More specifically, in system terms Troika! is a refinement of Advanced Fighting Fantasy, with some tweaks made to deal with such things as monsters lacking Advanced Skills, an interesting initiative system based on drawing tokens which means that not every character will necessarily act on every combat round if they’re unlucky and keeps things unpredictable, and other tweaks. Between that and Emmy recommending it in our discussion of Esoteric Enterprises, I thought I’d give it a look.
In setting terms, the game is a hyper-weird science fantasy thing which cites material like Viriconium or The Book of the New Sun – we’re talking somewhere between Everway, Planescape, and Mahna Mahna in terms of concept, with an aesthetic that can take on anything the more artsy side of the “weird fantasy” school of the D&D-based section of the OSR has produced.
That said, I find the presentation of Troika! far more interesting than that Monte Cook used in Mahna Mahna, beyond the fact that the art style is simply more interesting. Whereas Mahna Mahna presented its setting much in the same style as typical RPG setting presentations of years past, Troika! communicates most of its setting through the randomly-assigned backgrounds characters get and the monster and item descriptions. This allows Sell to set tone and establish some baseline facts but leave a lot open to the individual creativity of your specific gaming group, and it’s more or less explicit that the game is not an exercise in producing a set canon for a single version of the setting so much as it’s a toolkit to allow you to arrive at your own version of the setting.

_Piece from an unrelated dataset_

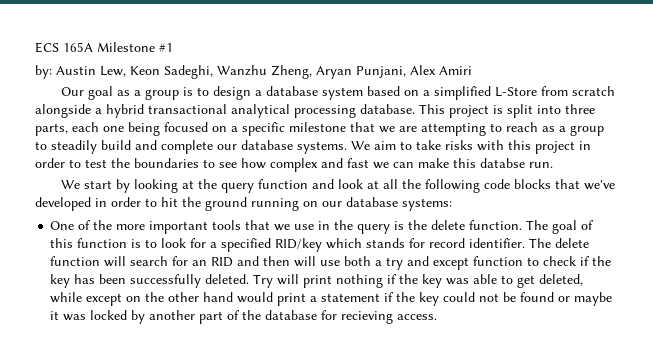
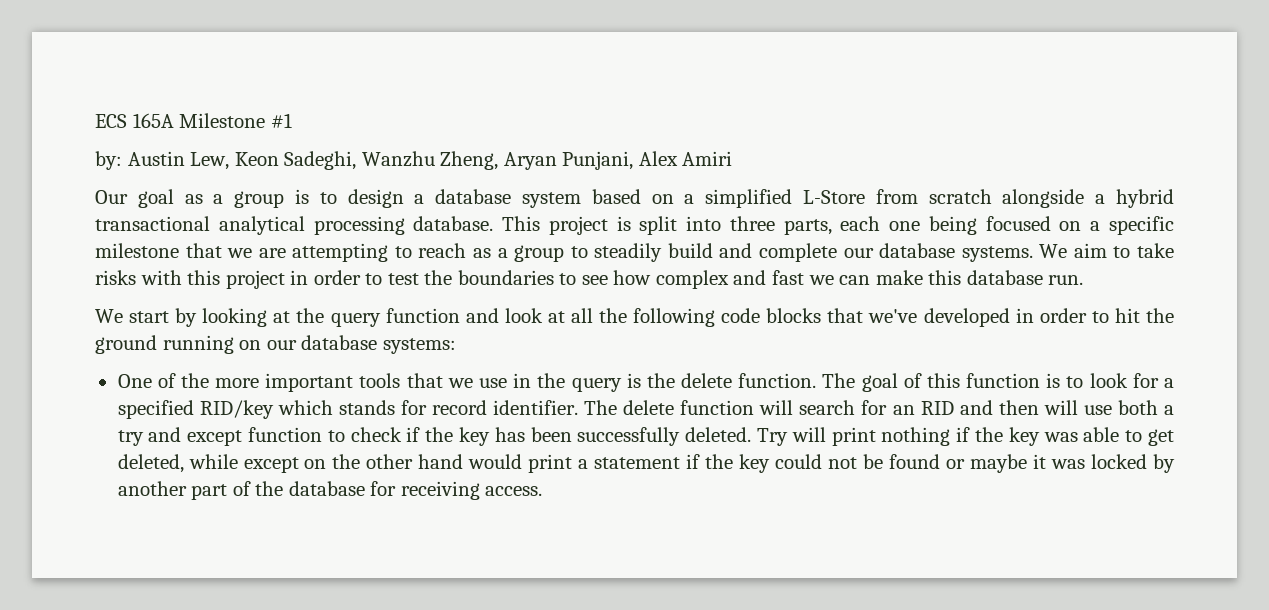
- We aim to take risks with this project in order to test the boundaries to see how complex and fast we can make this databse run.
+ We aim to take risks with this project in order to test the boundaries to see how complex and fast we can make this database run.
- Try will print nothing if the key was able to get deleted, while except on the other hand would print a statement if the key could not be found or maybe it was locked by another part of the database for recieving access.
+ Try will print nothing if the key was able to get deleted, while except on the other hand would print a statement if the key could not be found or maybe it was locked by another part of the database for receiving access.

This is inevitable based on the way the information comes out in the process of play: having a different set of backgrounds in play will put different facts about the setting at the forefront of the group’s mind whilst leaving other facts by the wayside, for instance. This sort of “implied setting” approach has been tried by other games before, especially in the OSR (where people have developed a keen appreciation for how OD&D or Classic Traveller delivered their implied settings), but Sell is especially good at setting it up. In particular, he seems to have a really nice knack for giving you enough material to give you a general idea of appropriate tone and style and enough facts that you feel like you aren’t just making shit up in a vacuum, but at the same time keeping things terse enough that it doesn’t feel like a burden to incorporate all of these ideas into your game.

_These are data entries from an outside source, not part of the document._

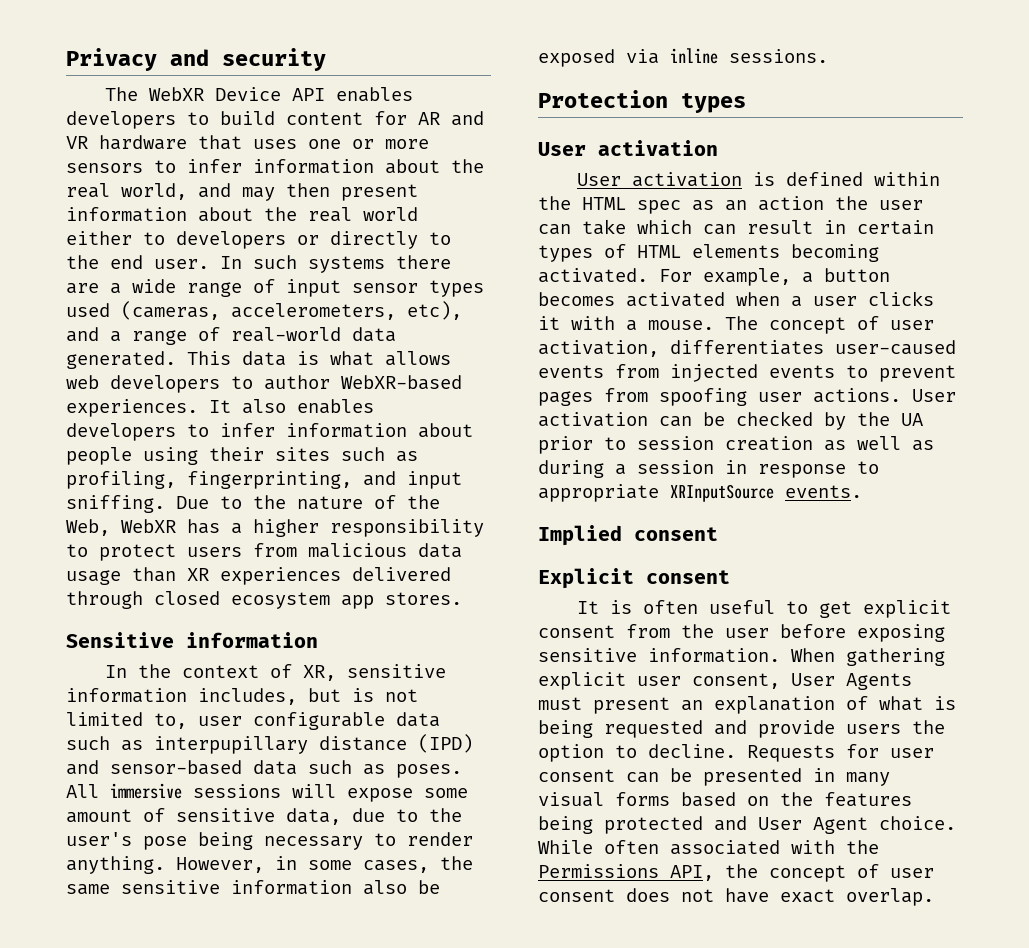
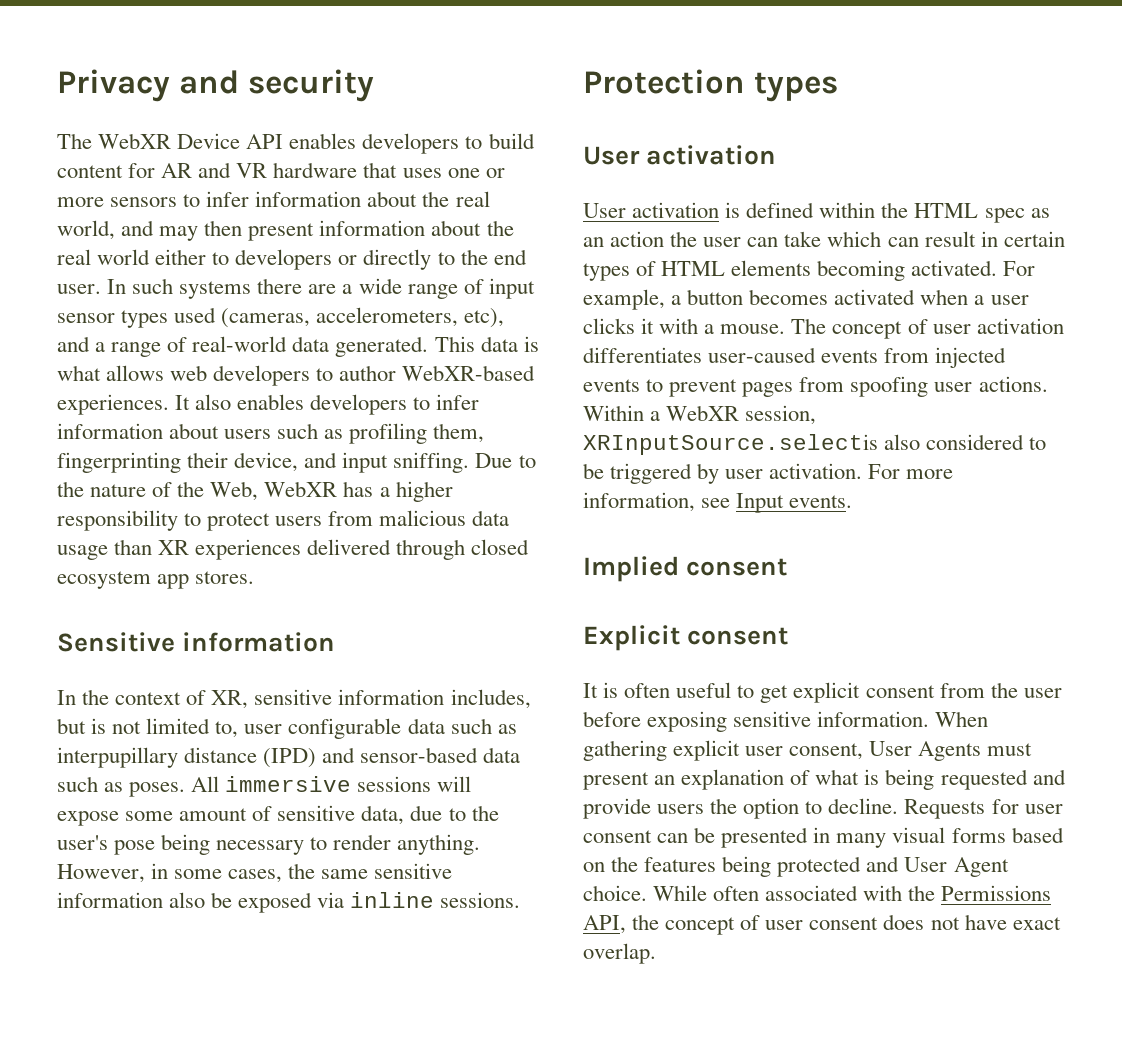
- It also enables developers to infer information about people using their sites such as profiling, fingerprinting, and input sniffing.
+ It also enables developers to infer information about users such as profiling them, fingerprinting their device, and input sniffing.
- The concept of user activation, differentiates user-caused events from injected events to prevent pages from spoofing user actions.
+ The concept of user activation differentiates user-caused events from injected events to prevent pages from spoofing user actions.
- User activation can be checked by the UA prior to session creation as well as during a session in response to appropriate XRInputSource events.
+ Within a WebXR session, XRInputSource.selectis also considered to be triggered by user activation. For more information, see Input events.

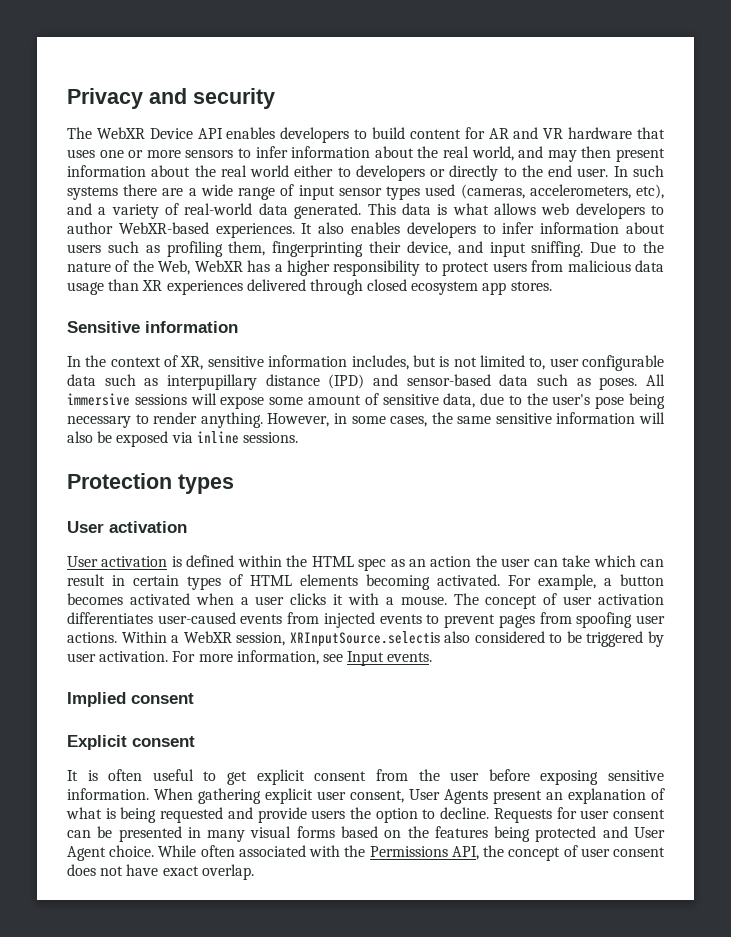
- In such systems there are a wide range of input sensor types used (cameras, accelerometers, etc), and a range of real-world data generated.
+ In such systems there are a wide range of input sensor types used (cameras, accelerometers, etc), and a variety of real-world data generated.
- However, in some cases, the same sensitive information also be exposed via inline sessions.
+ However, in some cases, the same sensitive information will also be exposed via inline sessions.
- When gathering explicit user consent, User Agents must present an explanation of what is being requested and provide users the option to decline.
+ When gathering explicit user consent, User Agents present an explanation of what is being requested and provide users the option to decline.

As such, it’s a nice example of a game which, despite being a bit high-concept, could viably be run on a pick-up basis – there’s even a nice sample location at the end which can nicely act as a jumping-off point for bizarre improvised adventures in the bizarre multiverse of the game – because it avoids the pitfall of games like The Whispering Vault, which was intended as a pick-up game but in practice is based on a concept and setting that’s sufficiently fiddly and involved that you have to do a bunch of reading before you can actually start playing. Equally, precisely because the setting is as thinly-drawn as it is, you can mash this up with any other “weird science fantasy” RPG product (which the OSR and wider indie scene produces in reasonable numbers) and it works like a dream. (I’m extremely tempted to match this up with the bizarre Ultraviolet Grasslands wilderness crawl, for instance.)